Check every line below for the word "ffffff" and copy each one that has it.

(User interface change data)
* * * * * * *

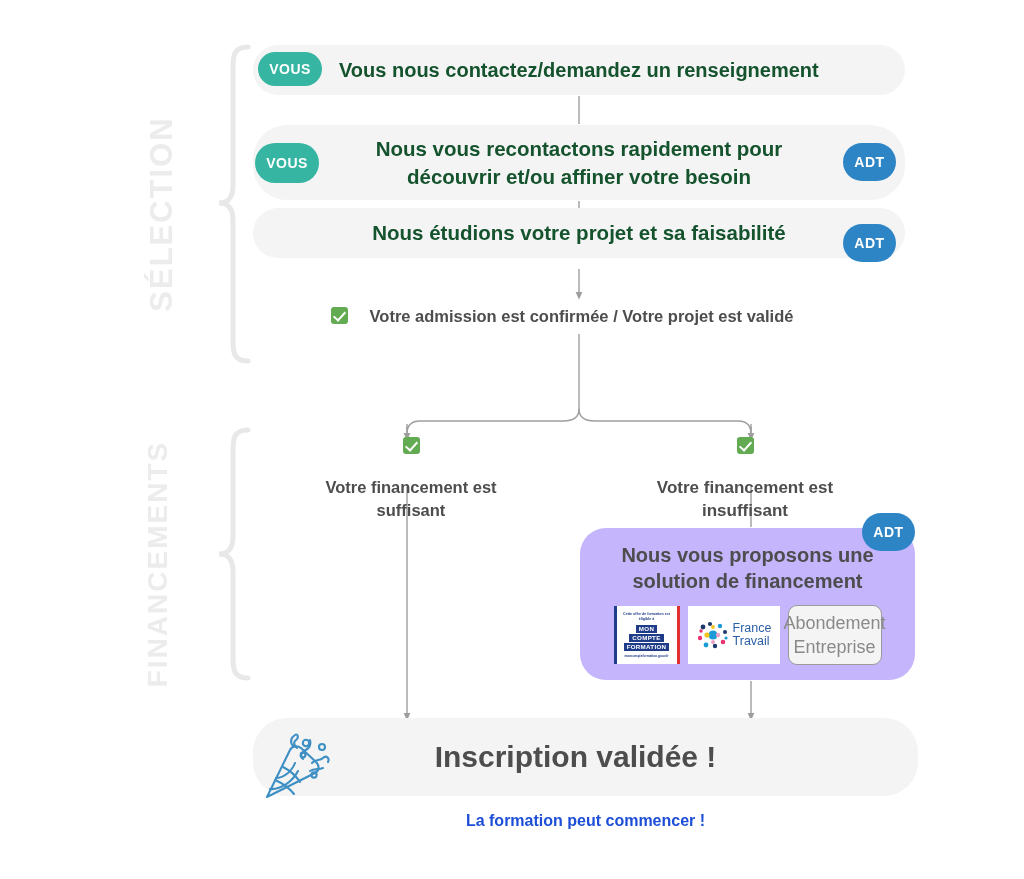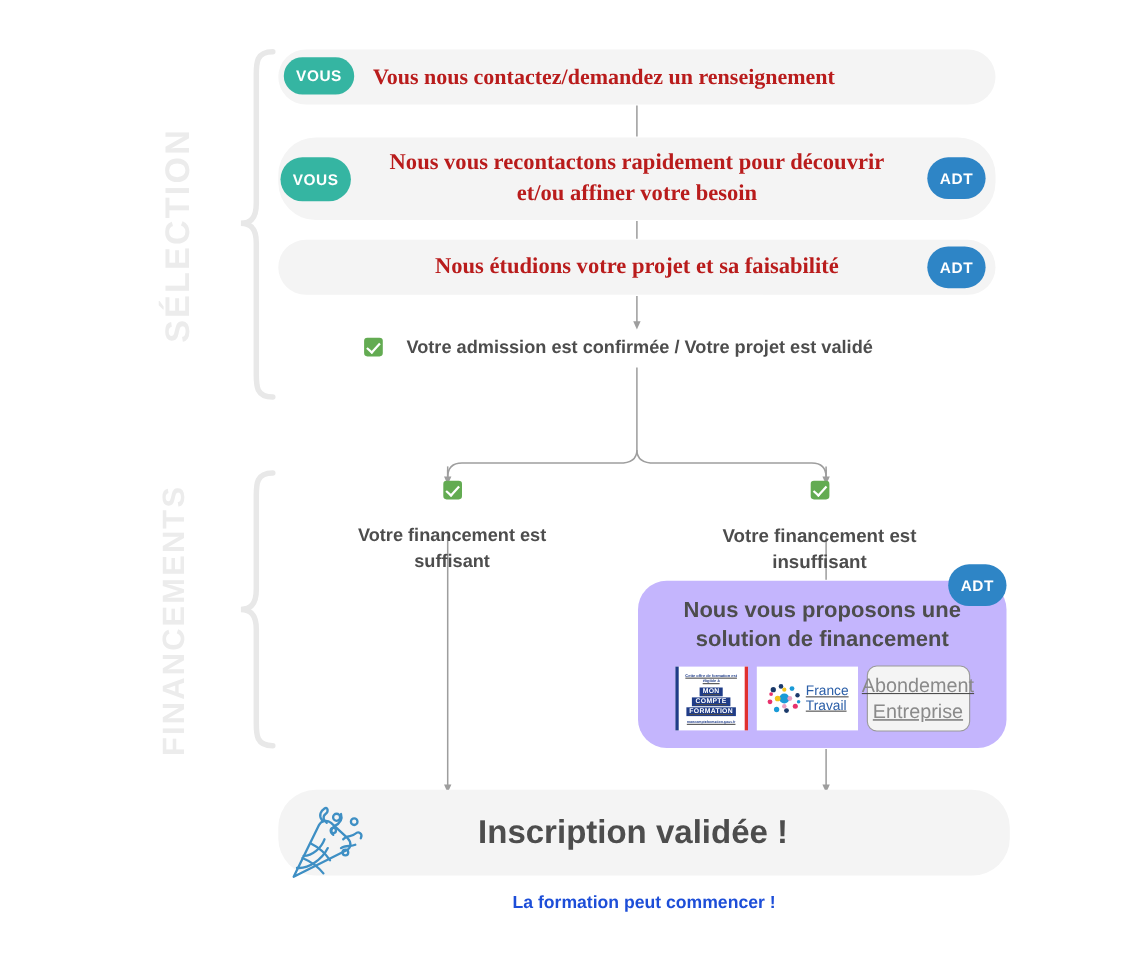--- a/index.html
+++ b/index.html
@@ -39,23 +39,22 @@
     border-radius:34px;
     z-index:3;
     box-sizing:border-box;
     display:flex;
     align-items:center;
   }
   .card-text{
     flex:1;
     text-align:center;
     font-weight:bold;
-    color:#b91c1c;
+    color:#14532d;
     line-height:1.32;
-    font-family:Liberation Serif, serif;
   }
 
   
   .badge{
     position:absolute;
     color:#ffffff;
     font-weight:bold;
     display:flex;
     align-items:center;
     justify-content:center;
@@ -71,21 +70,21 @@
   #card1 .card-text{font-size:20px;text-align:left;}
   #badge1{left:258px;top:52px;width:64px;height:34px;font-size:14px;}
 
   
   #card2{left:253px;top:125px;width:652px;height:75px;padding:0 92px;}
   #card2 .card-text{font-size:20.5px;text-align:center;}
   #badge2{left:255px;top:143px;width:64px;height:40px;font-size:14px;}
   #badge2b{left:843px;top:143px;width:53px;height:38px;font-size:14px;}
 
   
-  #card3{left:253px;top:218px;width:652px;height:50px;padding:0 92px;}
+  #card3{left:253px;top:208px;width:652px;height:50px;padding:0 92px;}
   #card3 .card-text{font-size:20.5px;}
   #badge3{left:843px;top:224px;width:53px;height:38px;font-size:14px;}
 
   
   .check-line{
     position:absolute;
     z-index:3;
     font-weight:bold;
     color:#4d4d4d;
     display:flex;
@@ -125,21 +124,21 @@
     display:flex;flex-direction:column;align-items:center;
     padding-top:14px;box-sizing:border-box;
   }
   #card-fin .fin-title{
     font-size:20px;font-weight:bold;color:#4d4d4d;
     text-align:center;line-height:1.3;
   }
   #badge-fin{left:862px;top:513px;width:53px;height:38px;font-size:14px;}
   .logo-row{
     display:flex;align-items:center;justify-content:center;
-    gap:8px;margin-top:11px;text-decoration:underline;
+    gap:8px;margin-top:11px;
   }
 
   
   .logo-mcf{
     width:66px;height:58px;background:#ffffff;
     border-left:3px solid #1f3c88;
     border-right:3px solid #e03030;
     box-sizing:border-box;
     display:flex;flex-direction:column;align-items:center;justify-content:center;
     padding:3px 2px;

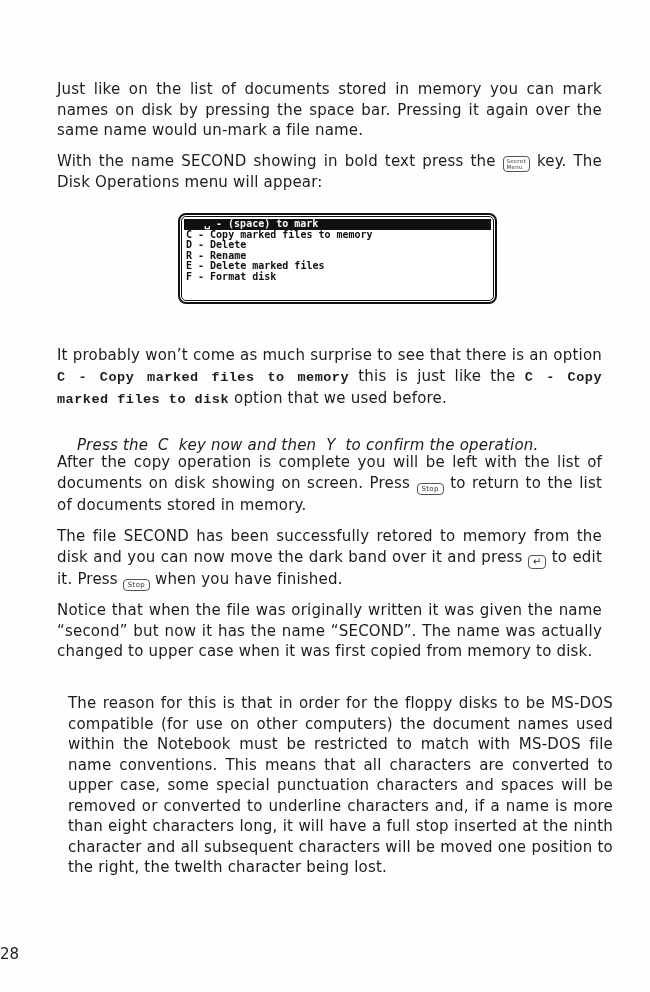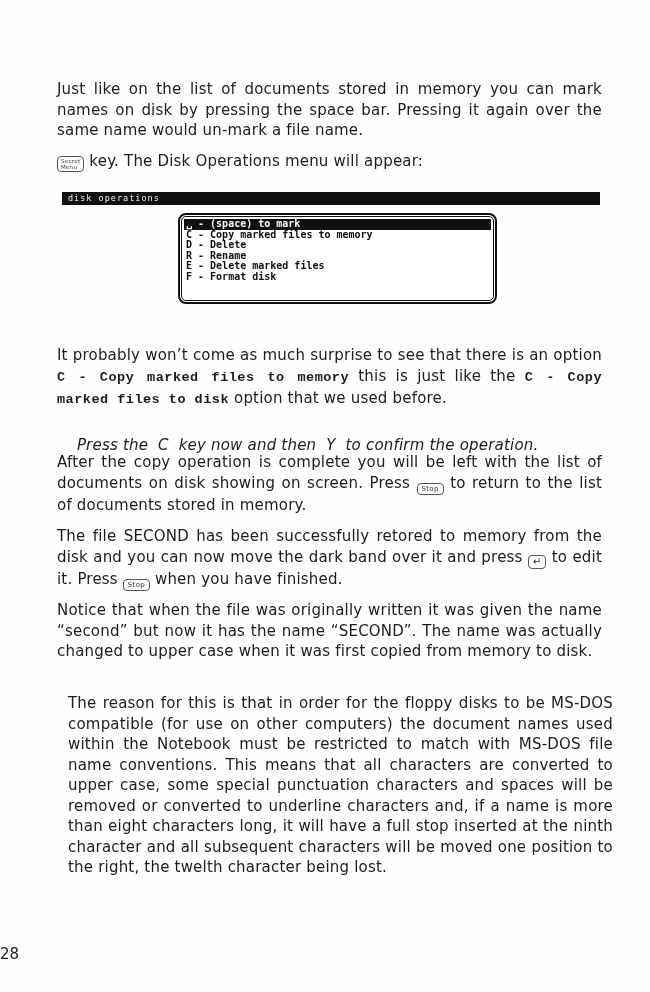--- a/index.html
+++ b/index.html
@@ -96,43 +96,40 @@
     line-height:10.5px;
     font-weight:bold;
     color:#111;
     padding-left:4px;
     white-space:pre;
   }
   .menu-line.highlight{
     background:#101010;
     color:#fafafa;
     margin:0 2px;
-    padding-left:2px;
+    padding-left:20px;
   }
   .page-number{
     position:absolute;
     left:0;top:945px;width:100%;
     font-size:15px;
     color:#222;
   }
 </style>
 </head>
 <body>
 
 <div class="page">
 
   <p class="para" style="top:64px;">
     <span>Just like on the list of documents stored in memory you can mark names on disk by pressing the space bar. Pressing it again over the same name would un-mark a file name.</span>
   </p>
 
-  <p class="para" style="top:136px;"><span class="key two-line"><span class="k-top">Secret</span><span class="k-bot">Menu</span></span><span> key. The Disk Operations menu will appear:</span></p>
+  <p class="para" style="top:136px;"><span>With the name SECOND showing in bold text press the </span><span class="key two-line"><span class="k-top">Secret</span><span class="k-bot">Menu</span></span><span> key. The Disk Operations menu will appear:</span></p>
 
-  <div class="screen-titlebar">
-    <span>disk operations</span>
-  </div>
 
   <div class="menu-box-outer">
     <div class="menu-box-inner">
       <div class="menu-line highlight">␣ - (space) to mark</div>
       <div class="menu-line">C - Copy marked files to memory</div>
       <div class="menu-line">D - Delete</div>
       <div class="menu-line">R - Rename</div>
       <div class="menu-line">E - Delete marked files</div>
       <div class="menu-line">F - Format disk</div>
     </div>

* * * * * * *

Result of this task>
     color:#ffffff;
     width:66px;height:58px;background:#ffffff;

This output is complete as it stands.